Charles Gilbert Heydon (25 August 1845 - 1 January 1932) was an Australian politician and judge.

==Early life==
He was born in Sydney to journeyman printer Jabez King Heydon and Sophia Hayes, and his godfather was Archbishop Polding. He attended St Mary's Cathedral school and then Reverend Thomas Aitken's school at Ryde. In 1860 he started working for the Commercial Banking Company of Sydney, becoming a branch manager until he resigned to study for the bar.

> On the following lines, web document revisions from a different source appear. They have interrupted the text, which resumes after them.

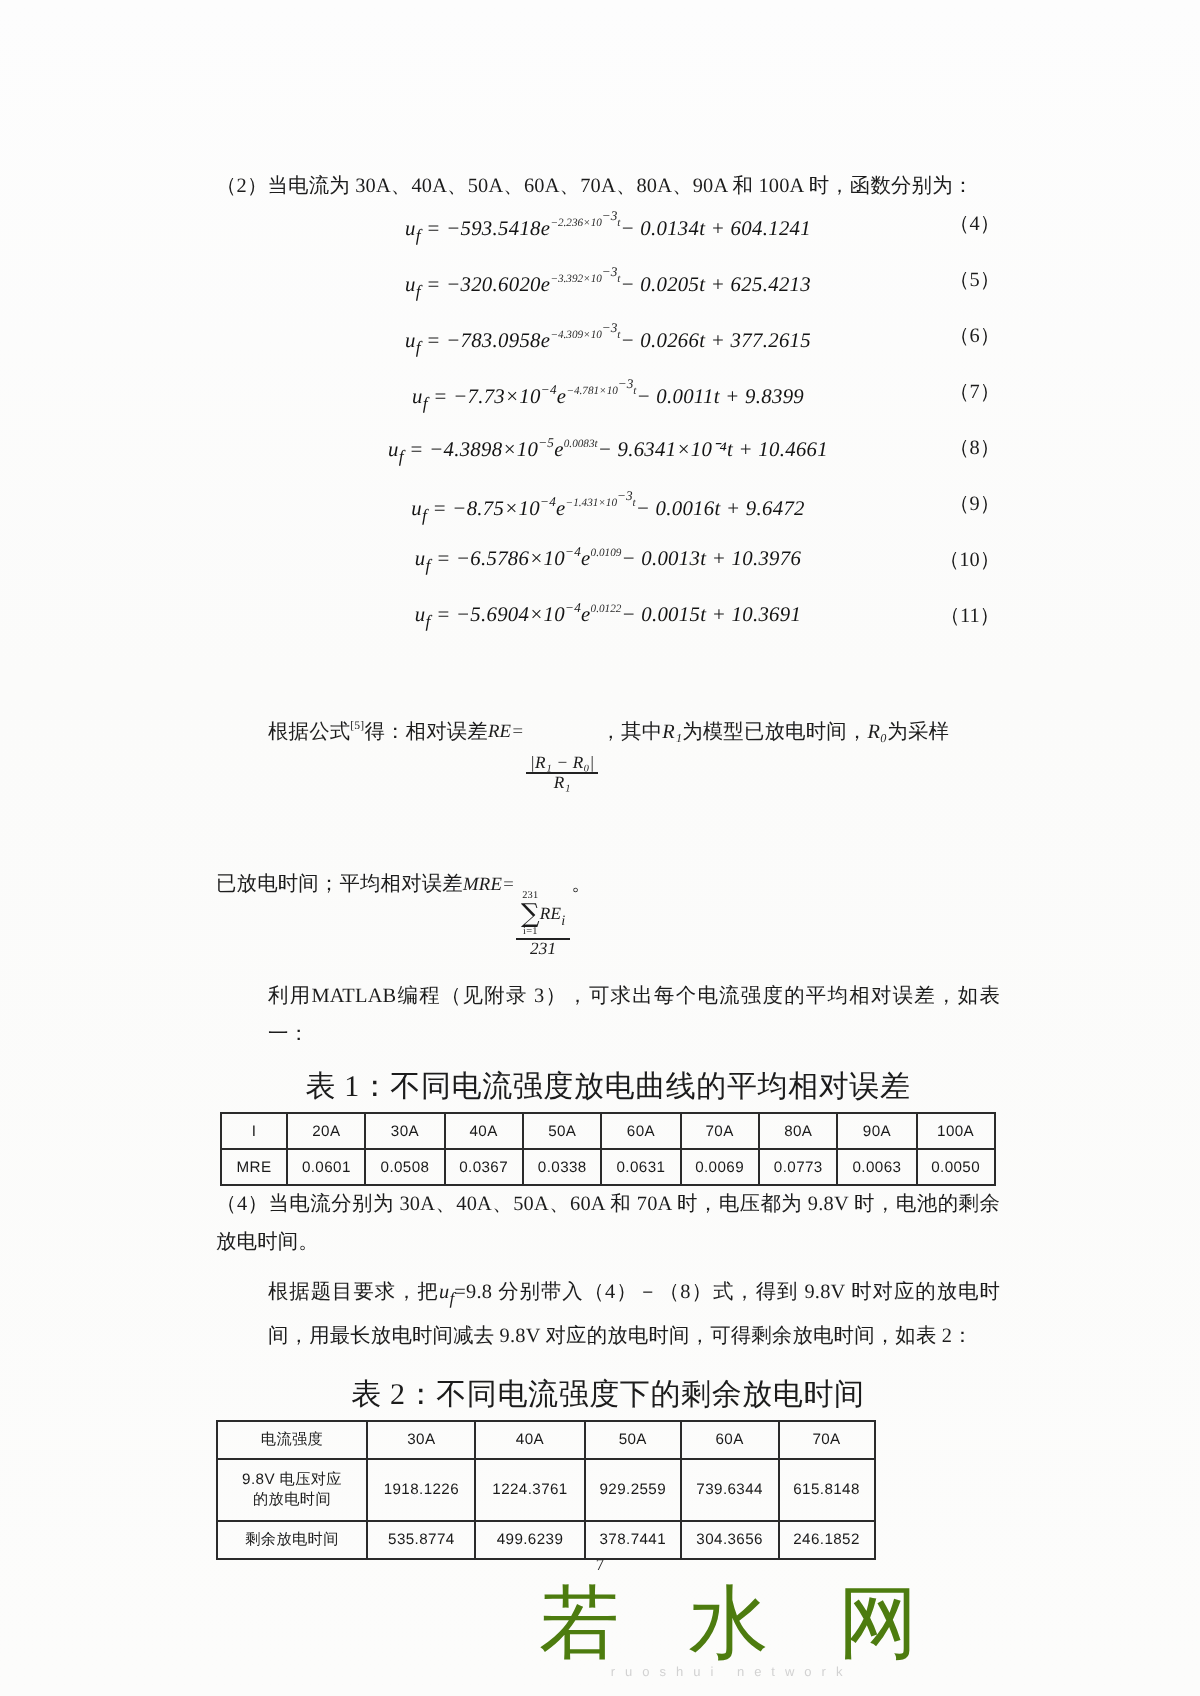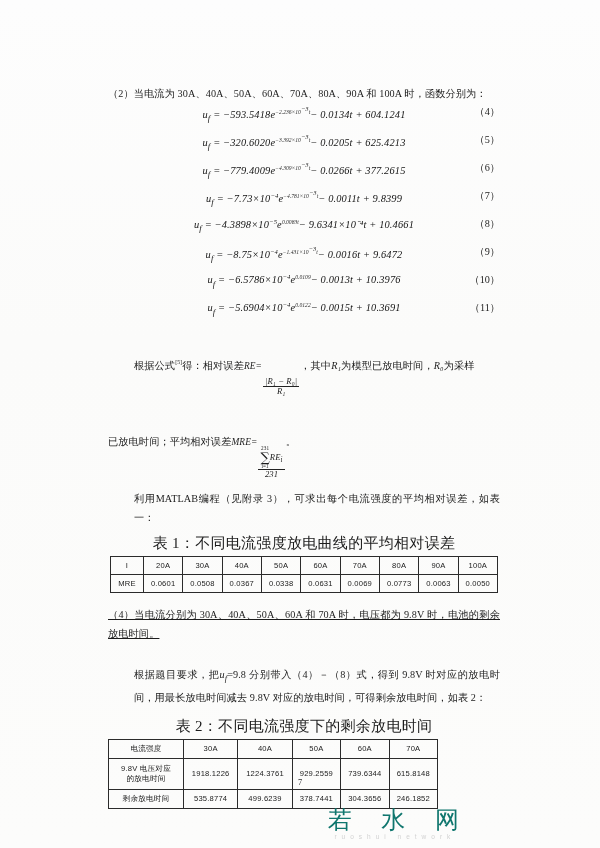"= −779.4009" span { text: 779.4009 -> 783.0958 }
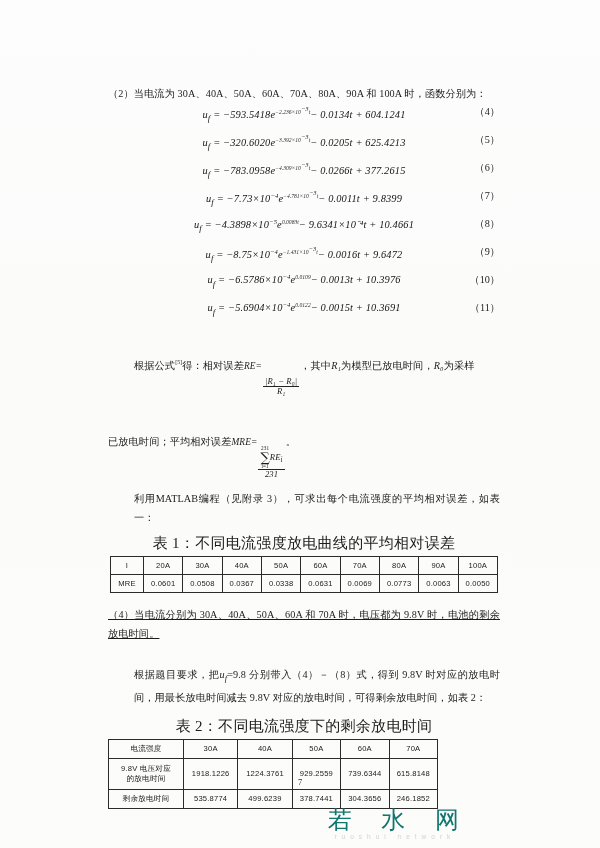"（4）当电流分别为 30A、40A、50A、60A 和 70A 时，电压都为" p.para { margin-top: 12px -> 0; text-decoration: underline -> none }
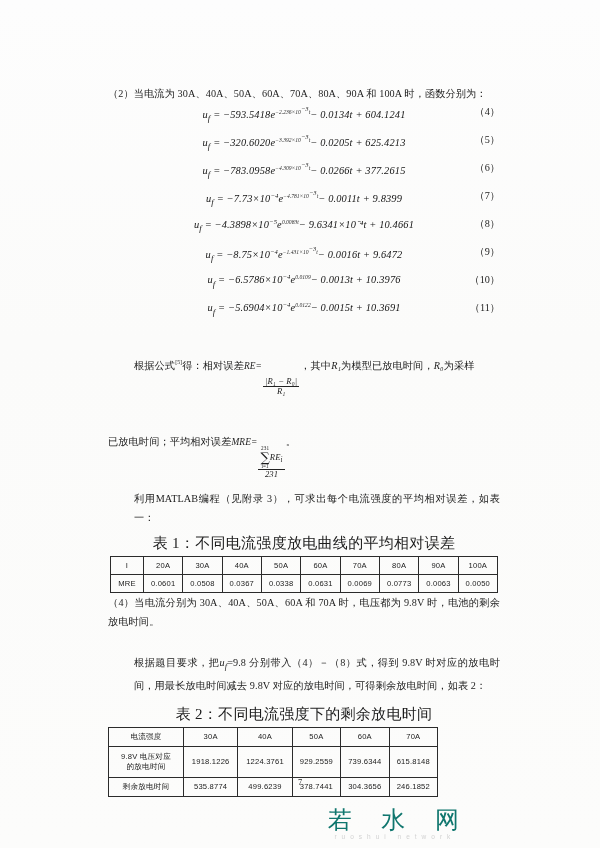"根据题目要求，把uf=9.8 分别带入（4）－（8）式，得到 9.8V" p.para { margin-top: 22px -> 6px }
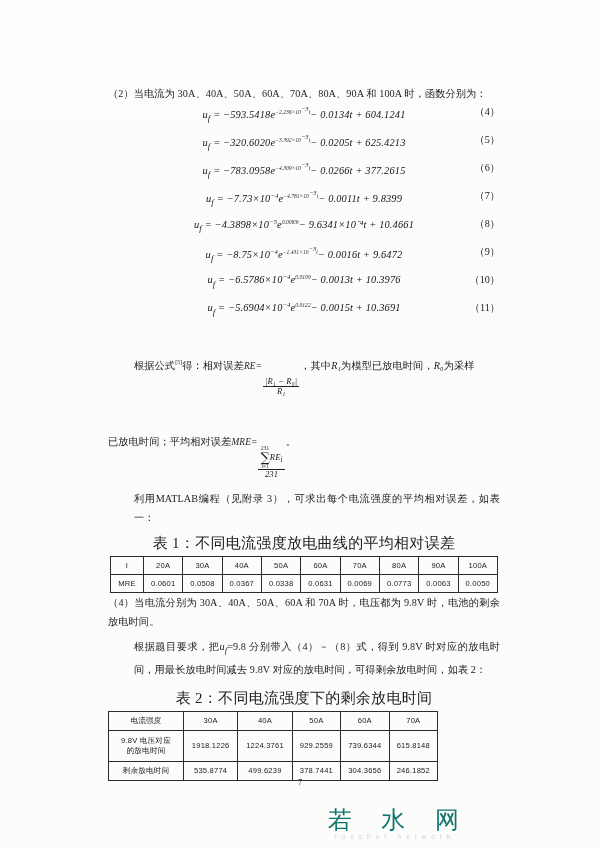"若 水 网" .wm-main { color: #0f766e -> #4d7c0f; font-size: 24px -> 40px }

==Barrister and politician==
Heydon was called to the bar in 1875, building a successful practice in commercial and common law. He was a candidate for the New South Wales Legislative Assembly seat of Argyle at the 1877 election, but was defeated by 337 votes (23.4%). (Note: Antony Green lists the candidate as Charles George Heydon, however in 1878 Heydon confirmed he was a candidate for Argyle.) He was a candidate at the 1878 East Maitland by-election, but was again unsuccessful, defeated by 127 votes (19.6%). His practice as a barrister included prosecuting Peter Howe, a member of the Legislative Assembly, who was convicted with James Miller of conspiracy to defraud the Australian Mercantile Loan and Guarantee Company. He was appointed an acting judge of the Supreme Court in April 1892, and was the trial judge of a manager and auditor who were also charged with conspiracy to defraud the Australian Mercantile Loan and Guarantee Company.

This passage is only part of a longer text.